4. Health – I care about my health. I work in healthcare and know the benefits of taking care of your body even though I’m not a patient giver. There’s no faith system on the planet that emphasizes a healthy lifestyle like Adventists. They are consistently mentioned in articles and research about health and longevity. And those reports aren’t people who were employed by the church. They were independent researchers who found this group of crazy people eating plenty of veggies and getting plenty of rest who happened to live longer than other people. I’m good with a system of beliefs that encourages me not just to come to church and give them my money, but to live a long and healthy life.
5. Lifestyle – How many articles have you read about trying to be content? I see more and more blogs and books coming out from people who have discovered new joy in life by living simply, finding work/life balance, and giving back; all things that Adventists excel in. Don’t believe me? Have you ever seen an Adventist mowing their yard on a Saturday? Adventists have this built in excuse to say “NO” to anything and everything one day a week. It’s time to worship, relax, and spend time with friends and family. Everyone looks forward to the weekend, but not the way Adventists do. There’s nothing more therapeutic to end your week than getting together at a friend’s home for haystacks. Then there’s giving back and taking care of others; sharing our blessings and taking care of God’s creation. You name it and there’s probably an Adventist organization that does it. Mission trips, community service, education, etc. Seventh-day Adventists look beyond their own little world to impact their community and world. All of this comes together in a faith focusing on mind, body, and spirit through faith and living.

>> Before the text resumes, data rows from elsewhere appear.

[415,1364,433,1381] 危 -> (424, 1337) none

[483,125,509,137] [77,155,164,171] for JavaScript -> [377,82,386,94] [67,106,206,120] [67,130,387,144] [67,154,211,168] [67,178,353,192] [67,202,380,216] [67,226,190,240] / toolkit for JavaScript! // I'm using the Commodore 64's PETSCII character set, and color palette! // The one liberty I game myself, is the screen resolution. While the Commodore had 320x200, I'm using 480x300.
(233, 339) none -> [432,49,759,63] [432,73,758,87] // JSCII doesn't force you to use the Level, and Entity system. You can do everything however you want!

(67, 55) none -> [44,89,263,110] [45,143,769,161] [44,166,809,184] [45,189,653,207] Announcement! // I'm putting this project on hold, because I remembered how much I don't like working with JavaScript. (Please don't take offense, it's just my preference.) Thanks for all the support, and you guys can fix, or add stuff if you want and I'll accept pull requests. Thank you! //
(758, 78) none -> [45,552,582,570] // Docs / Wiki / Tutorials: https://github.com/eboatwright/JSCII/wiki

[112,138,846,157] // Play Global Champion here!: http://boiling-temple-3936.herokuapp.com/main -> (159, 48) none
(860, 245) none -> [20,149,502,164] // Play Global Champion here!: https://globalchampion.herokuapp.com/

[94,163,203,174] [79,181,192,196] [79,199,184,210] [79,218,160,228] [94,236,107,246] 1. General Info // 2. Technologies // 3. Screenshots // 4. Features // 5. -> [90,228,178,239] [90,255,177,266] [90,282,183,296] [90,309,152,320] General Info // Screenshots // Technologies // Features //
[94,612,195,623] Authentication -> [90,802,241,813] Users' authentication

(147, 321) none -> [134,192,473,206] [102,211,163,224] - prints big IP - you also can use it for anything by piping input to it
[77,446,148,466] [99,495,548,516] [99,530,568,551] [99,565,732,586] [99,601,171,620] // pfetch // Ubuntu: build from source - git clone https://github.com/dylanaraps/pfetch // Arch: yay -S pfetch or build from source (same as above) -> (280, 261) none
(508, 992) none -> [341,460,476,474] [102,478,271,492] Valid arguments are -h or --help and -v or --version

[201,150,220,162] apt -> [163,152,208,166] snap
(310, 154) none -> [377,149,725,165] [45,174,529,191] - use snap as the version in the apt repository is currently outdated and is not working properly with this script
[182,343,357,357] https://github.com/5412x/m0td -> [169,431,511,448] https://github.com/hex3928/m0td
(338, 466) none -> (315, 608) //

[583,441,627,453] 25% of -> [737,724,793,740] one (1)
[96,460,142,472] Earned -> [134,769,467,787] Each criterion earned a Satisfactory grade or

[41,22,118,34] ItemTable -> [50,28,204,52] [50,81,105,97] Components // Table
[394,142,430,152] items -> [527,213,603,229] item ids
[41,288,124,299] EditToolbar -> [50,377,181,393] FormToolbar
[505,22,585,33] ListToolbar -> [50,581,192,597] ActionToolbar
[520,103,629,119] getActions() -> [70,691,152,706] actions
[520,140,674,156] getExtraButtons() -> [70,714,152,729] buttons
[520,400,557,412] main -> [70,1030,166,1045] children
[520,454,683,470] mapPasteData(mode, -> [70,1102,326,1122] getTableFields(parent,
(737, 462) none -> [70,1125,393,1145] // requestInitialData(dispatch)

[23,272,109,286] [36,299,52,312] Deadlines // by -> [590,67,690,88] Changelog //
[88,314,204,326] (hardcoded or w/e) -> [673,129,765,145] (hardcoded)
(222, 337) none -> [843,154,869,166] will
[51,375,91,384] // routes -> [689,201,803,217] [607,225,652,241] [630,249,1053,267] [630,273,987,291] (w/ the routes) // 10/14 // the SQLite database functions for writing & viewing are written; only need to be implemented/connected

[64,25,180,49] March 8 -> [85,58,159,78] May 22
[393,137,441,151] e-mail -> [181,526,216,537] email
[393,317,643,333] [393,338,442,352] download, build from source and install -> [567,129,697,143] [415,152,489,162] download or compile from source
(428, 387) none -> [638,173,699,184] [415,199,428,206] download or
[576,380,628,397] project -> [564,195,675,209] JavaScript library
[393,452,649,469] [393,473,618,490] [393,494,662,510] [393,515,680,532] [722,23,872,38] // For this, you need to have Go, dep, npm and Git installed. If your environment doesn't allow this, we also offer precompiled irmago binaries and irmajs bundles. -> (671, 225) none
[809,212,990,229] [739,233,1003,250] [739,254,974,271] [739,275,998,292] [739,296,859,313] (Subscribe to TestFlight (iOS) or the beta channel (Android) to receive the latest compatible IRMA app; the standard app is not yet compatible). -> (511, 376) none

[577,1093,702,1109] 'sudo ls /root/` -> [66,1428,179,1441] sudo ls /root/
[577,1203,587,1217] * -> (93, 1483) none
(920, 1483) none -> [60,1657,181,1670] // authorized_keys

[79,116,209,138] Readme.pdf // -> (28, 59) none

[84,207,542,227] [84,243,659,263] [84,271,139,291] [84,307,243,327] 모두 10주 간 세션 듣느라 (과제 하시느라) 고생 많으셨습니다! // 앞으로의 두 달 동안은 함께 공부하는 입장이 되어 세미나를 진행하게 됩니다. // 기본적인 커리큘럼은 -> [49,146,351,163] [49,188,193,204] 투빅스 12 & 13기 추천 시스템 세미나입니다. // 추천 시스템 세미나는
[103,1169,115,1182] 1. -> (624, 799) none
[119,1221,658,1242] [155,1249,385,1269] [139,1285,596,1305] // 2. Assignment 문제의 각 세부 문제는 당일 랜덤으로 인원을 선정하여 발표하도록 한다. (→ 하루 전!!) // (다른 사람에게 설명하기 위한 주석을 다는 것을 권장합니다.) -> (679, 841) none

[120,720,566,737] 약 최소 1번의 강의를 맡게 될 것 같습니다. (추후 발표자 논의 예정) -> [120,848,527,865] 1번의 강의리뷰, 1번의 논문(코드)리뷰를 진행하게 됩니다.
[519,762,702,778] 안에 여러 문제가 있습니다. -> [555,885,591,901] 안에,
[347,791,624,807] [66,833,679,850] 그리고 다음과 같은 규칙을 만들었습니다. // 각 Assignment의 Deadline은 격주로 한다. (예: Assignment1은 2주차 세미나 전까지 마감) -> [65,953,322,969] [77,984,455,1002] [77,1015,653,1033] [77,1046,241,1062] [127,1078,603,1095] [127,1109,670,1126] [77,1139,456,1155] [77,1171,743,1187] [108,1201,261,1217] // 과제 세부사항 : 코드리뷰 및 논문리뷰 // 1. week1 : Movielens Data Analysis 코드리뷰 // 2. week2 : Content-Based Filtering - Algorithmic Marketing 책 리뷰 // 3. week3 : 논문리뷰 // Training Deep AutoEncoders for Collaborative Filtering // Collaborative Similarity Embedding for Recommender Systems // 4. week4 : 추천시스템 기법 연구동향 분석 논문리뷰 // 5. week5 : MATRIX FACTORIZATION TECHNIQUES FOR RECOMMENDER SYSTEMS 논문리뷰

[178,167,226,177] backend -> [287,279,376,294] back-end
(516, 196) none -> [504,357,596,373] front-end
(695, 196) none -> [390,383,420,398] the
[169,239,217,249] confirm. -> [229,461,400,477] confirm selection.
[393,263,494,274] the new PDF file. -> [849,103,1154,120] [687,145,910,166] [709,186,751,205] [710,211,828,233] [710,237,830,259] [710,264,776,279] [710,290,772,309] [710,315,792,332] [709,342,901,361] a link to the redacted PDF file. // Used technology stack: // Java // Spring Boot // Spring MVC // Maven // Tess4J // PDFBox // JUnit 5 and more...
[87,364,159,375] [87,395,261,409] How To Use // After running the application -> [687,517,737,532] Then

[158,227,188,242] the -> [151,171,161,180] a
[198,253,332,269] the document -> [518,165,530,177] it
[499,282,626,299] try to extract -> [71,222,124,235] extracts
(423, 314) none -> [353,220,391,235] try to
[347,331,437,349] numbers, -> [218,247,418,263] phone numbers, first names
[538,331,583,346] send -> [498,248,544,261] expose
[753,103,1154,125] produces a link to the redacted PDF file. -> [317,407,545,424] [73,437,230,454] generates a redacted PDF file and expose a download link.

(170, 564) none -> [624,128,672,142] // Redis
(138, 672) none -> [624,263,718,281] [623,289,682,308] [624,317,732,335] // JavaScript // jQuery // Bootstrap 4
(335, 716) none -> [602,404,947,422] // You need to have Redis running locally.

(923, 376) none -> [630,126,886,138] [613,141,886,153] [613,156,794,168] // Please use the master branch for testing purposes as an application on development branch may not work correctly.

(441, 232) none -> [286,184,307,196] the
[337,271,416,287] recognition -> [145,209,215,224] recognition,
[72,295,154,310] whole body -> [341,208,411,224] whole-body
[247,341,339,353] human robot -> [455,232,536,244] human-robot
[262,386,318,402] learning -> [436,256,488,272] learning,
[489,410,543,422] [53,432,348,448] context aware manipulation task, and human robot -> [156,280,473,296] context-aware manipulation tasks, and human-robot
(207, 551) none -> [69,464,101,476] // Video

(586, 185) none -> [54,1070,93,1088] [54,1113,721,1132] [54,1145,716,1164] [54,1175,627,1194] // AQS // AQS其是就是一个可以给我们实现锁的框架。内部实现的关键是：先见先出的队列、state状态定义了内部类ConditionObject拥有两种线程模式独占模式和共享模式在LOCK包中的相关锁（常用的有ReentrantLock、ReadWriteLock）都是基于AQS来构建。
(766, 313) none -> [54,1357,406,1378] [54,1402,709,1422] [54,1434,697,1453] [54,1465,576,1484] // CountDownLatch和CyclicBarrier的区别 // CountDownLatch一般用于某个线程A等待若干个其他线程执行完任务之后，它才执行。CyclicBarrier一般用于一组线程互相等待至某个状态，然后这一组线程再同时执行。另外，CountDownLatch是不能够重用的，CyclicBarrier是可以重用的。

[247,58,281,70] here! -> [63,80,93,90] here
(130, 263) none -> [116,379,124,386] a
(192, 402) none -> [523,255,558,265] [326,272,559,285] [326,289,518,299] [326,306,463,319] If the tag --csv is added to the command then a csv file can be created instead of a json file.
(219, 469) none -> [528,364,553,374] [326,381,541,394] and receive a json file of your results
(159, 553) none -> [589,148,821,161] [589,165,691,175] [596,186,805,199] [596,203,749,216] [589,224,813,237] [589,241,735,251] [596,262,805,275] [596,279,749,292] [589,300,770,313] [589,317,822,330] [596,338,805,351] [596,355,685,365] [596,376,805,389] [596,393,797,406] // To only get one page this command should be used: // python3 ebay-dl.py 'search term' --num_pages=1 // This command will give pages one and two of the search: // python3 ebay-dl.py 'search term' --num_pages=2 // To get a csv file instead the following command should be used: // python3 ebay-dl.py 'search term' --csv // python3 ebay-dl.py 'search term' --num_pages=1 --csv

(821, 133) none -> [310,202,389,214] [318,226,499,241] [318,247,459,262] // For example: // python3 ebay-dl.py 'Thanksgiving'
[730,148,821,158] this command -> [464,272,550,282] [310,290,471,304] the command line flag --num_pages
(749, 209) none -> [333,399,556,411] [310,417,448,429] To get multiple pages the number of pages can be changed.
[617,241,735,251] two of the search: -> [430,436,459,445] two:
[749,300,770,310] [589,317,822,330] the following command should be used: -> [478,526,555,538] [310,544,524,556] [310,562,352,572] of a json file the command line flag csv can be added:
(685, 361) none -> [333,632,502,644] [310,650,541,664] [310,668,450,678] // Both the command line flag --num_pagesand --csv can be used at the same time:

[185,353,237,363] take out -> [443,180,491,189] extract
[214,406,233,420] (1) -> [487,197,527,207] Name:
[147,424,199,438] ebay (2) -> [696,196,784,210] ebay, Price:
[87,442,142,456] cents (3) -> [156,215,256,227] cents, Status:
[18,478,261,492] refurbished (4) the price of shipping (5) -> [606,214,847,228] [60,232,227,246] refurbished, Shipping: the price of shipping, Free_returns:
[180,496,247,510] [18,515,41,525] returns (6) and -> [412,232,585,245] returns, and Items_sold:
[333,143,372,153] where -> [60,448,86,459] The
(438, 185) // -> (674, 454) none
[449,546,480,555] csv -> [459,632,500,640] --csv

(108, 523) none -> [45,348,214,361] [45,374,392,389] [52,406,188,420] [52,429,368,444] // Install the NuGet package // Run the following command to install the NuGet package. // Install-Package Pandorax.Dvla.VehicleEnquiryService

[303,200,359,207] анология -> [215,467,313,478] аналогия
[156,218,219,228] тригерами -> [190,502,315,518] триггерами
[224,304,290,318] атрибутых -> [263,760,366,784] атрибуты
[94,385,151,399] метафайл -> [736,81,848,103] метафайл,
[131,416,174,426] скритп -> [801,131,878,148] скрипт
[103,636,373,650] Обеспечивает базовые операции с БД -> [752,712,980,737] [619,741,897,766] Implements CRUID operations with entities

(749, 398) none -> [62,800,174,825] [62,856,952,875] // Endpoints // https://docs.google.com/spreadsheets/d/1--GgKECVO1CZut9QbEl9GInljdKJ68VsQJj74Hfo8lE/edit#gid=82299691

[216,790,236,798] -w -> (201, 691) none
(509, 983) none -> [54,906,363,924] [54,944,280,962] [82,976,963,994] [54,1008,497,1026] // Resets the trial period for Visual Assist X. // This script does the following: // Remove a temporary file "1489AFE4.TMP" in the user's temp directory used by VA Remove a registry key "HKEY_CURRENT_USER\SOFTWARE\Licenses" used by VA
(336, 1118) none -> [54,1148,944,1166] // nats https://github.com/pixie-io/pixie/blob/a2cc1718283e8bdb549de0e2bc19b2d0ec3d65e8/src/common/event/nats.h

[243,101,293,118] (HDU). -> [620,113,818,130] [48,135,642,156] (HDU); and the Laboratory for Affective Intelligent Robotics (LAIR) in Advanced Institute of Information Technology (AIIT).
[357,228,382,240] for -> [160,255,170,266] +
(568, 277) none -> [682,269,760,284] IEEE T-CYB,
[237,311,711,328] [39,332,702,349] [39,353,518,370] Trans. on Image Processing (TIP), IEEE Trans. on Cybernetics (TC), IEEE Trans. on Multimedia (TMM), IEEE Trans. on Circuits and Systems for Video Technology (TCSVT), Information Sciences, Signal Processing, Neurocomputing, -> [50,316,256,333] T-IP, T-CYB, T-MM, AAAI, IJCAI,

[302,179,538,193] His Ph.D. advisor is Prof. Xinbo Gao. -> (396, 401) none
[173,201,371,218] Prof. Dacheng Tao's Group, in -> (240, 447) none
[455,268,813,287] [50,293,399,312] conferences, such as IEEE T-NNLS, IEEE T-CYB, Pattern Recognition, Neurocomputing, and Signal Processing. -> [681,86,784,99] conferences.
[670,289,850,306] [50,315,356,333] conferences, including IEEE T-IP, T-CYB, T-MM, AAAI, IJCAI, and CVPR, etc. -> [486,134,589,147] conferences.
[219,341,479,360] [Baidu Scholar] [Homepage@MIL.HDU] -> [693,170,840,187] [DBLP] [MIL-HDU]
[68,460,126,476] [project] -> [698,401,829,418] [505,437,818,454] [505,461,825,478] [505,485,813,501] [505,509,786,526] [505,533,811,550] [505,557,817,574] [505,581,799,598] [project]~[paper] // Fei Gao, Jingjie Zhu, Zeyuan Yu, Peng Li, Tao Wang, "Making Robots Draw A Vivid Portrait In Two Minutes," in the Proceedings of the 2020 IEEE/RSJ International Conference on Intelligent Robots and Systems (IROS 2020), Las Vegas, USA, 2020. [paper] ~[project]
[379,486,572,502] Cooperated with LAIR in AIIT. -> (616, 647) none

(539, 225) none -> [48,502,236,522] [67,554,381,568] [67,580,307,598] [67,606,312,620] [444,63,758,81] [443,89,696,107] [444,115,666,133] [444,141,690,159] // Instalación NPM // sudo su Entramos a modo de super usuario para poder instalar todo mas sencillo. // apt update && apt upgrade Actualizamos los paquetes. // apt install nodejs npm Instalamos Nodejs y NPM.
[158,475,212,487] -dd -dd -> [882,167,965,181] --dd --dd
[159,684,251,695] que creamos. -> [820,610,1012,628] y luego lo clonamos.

Many people both inside and out of the church focus on all the negatives of Adventism. They see a rules oriented denomination that requires tithing and not eating lobster. They get discouraged by church politics and intergenerational conflict. I can tell you from looking at other denominations that politics will follow you and disillusion you in any church. They will all have some older, conservative group arguing with a young, progressive group over the direction of worship services. But my faith is bigger than those things. And it’s not defined by any constituent group of people. There’s a fine line between crazy and genius. And when I broke it down, trying to prove the crazy I found the genius. Sure, we’re not without a few nuts. But every family has a few quacks. But in a world filled with distractions and quick fixes Adventism isn’t just a set of beliefs about what will happen after your dead, but a holistic view of living life well, both here and for eternity. I love it. I’m proud of it. No other Christian denomination comes close. And that’s why I should, and am, a Seventh-Day Adventist.